16. Hukuk Dairesi 2015/1055 E. , 2016/1289 K.
"İçtihat Metni"MAHKEMESİ :ASLİYE HUKUK MAHKEMESİ
DAVA TÜRÜ : TESCİL
Taraflar arasında görülen dava sonucunda verilen hükmün Yargıtay"ca incelenmesi istenilmekle; temyiz isteğinin süresinde olduğu anlaşıldı, inceleme raporu ve dosyadaki belgeler okundu, GEREĞİ GÖRÜŞÜLDÜ:
Davacı ..., .... Köyü çalışma alanında bulunan ve kadastro sırasında tespit harici bırakılan taşınmazın bir bölümü hakkında imar-ihya ve kazandırıcı zamanaşımı zilyetliğine dayanarak tescil istemiyle dava açmıştır.

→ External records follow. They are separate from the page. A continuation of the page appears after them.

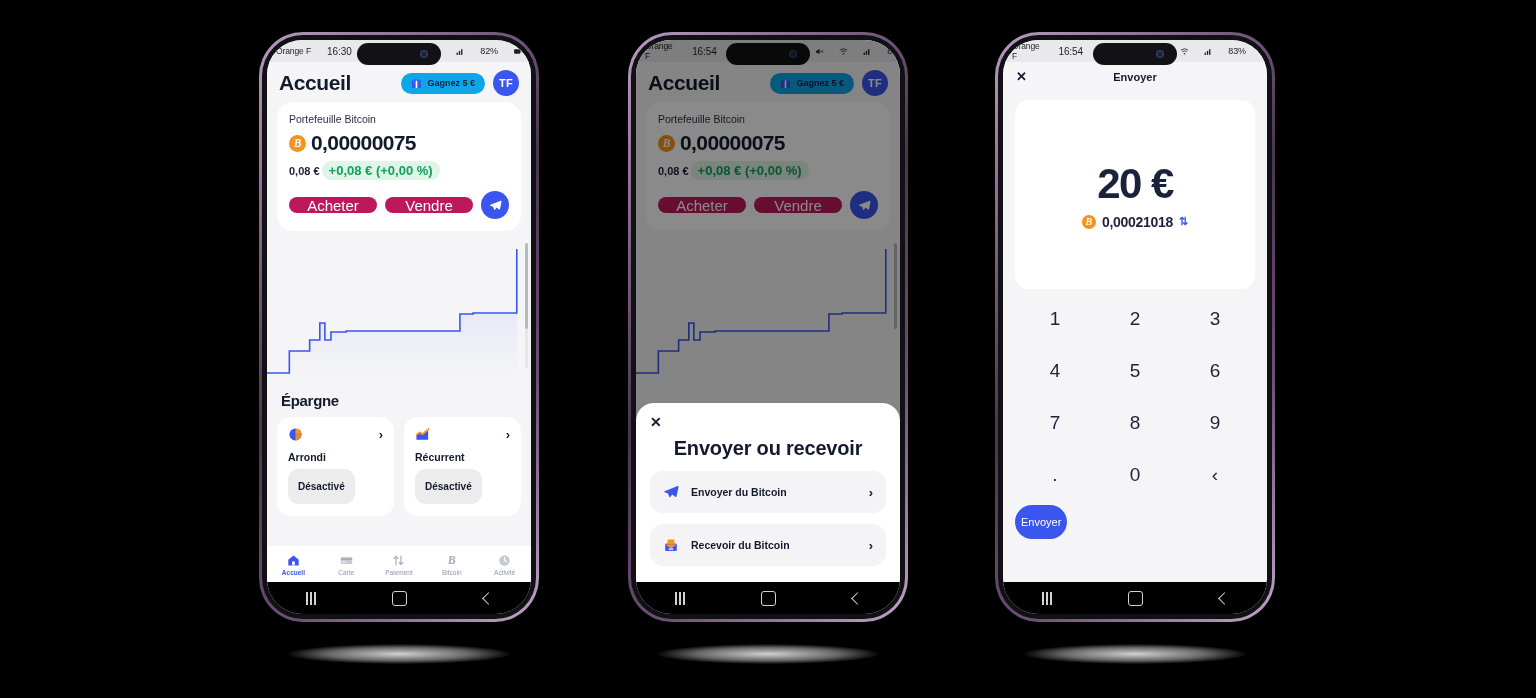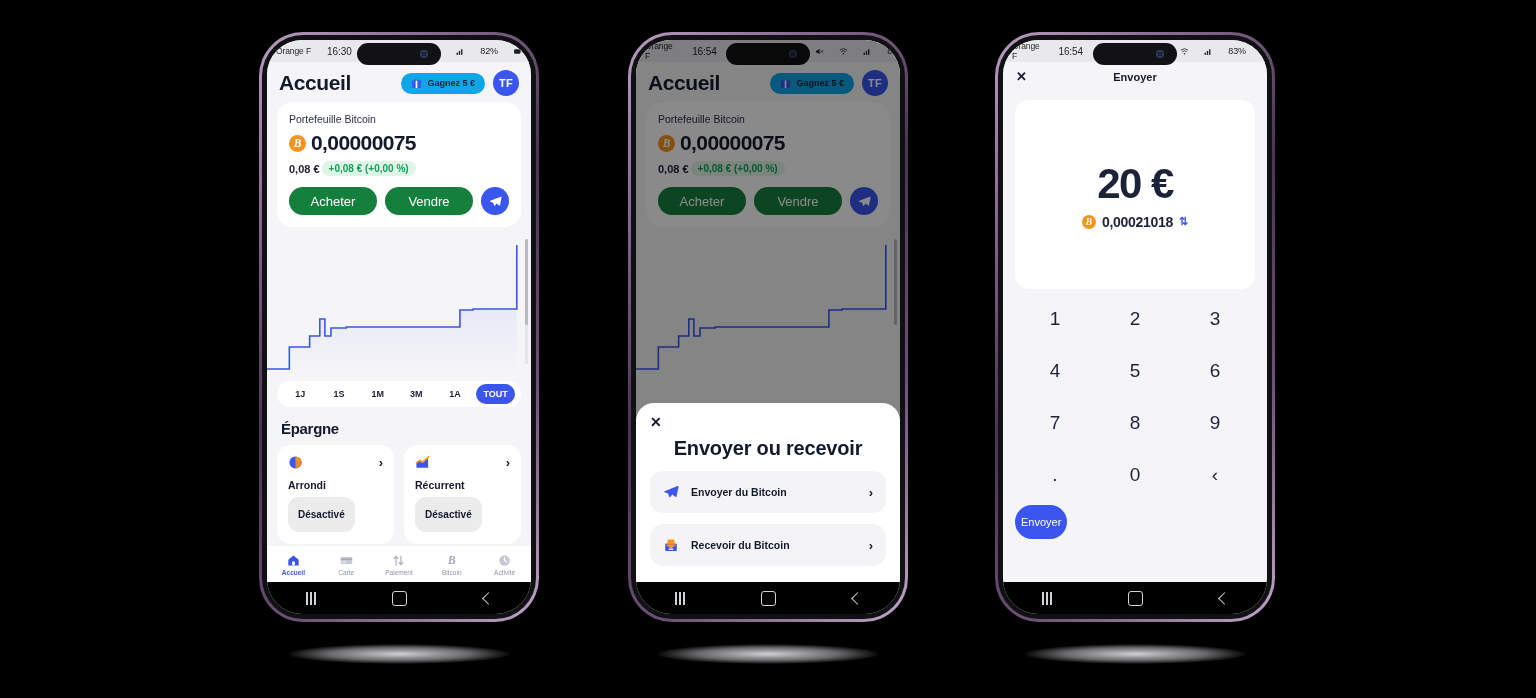--- a/index.html
+++ b/index.html
@@ -158,7 +158,7 @@
   .wallet-delta {
     background: #dff5e7; color: #14a05a;
     border-radius: 9px; padding: 2px 7px;
-    font-size: 10px; font-weight: bold;
+    font-size: 13px; font-weight: bold;
   }
   .wallet-btn-row { display: flex; align-items: center; gap: 8px; margin-top: 11px; }
   .wallet-btn {

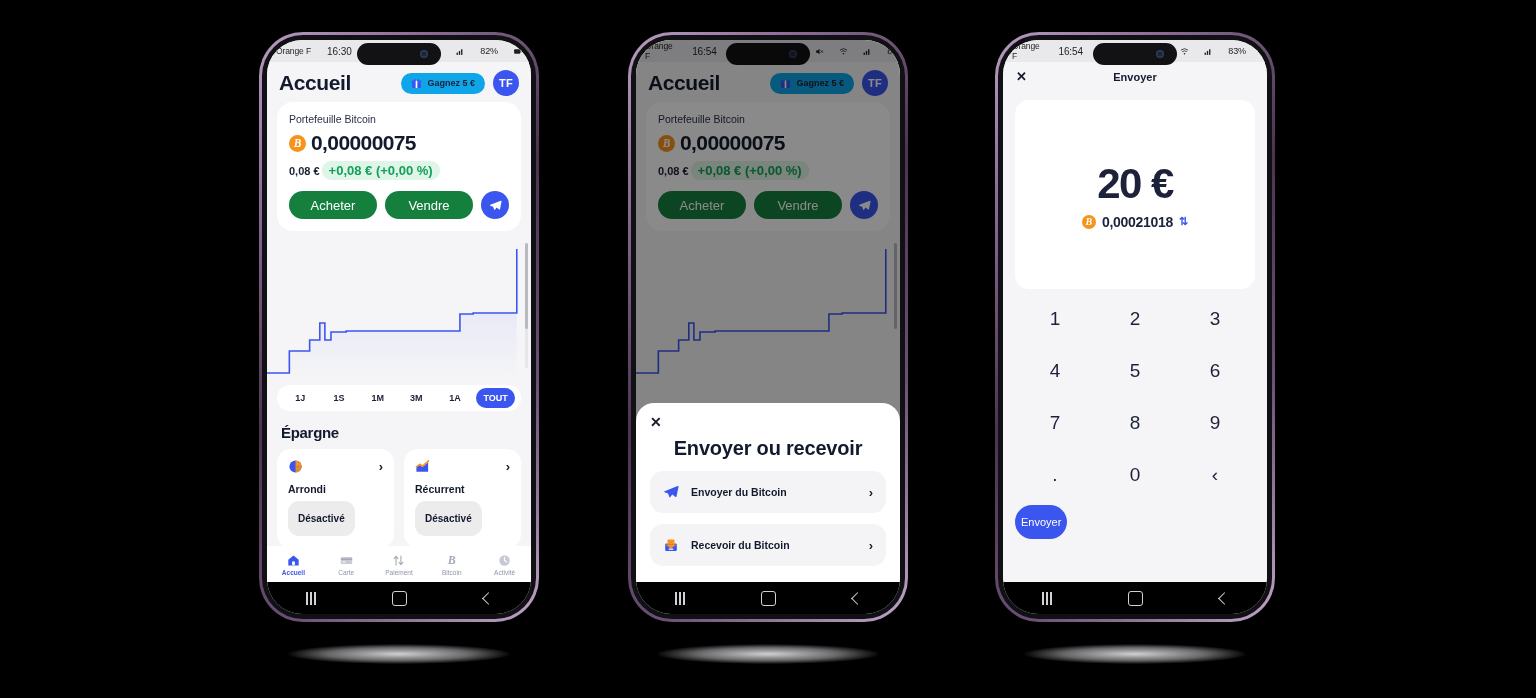--- a/index.html
+++ b/index.html
@@ -163,11 +163,11 @@
   .wallet-btn-row { display: flex; align-items: center; gap: 8px; margin-top: 11px; }
   .wallet-btn {
     flex: 1;
-    height: 28px;
+    height: 16px;
     border-radius: 14px;
-    background: #15803d;
+    background: #be185d;
     color: #fff;
-    font-size: 13px;
+    font-size: 15px;
     display: flex; align-items: center; justify-content: center;
     border: none;
     font-family: "Liberation Sans", sans-serif;

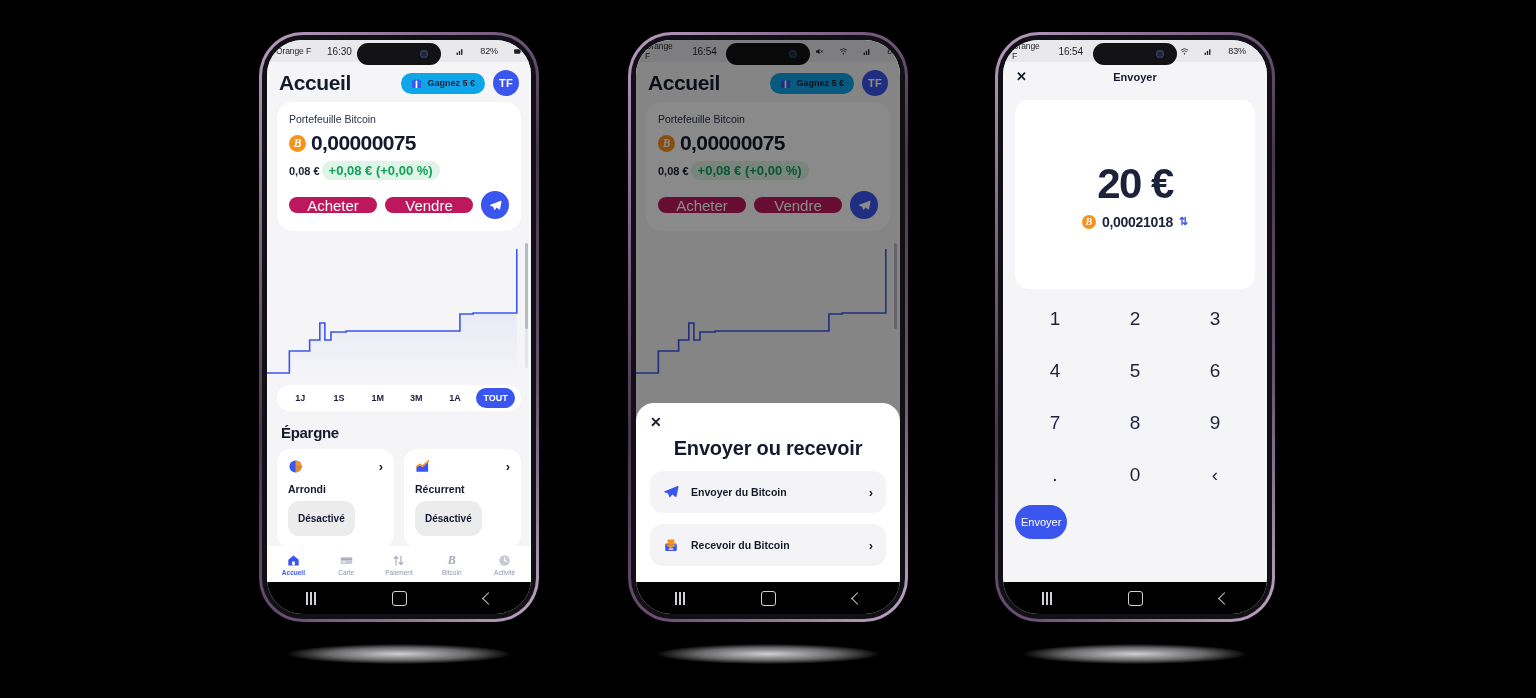--- a/index.html
+++ b/index.html
@@ -491,14 +491,6 @@
       <div class="scrollbar-thumb"></div>
     </div>
 
-    <div class="range-bar">
-      <div class="range-item">1J</div>
-      <div class="range-item">1S</div>
-      <div class="range-item">1M</div>
-      <div class="range-item">3M</div>
-      <div class="range-item">1A</div>
-      <div class="range-item active">TOUT</div>
-    </div>
 
     <div class="section-title">Épargne</div>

Mahkemece yapılan yargılama sonunda davanın kısmen kabulüne, fen ve jeodezi mühendisi bilirkişi tarafından düzenlenen 16.09.2010 ve 10.08.2011 tarihli rapor ve eki krokilerinde (A) harfi ile gösterilen 69.922,45, (B1) harfi ile gösterilen 23.220,89 ve (B2) harfi ile gösterilen 6.735,00 metrekare yüzölçümündeki kısımların davacı ... adına, (B3) harfi ile gösterilen 1.183,50 ve (B4) harfi ile gösterilen 358,64 metrekare yüzölçümündeki kısımların ise davalı ... adına tapuya kayıt ve tesciline karar verilmiş; hüküm, davalı ... vekili ve dahili davalı ... vekili tarafından temyiz edilmiştir.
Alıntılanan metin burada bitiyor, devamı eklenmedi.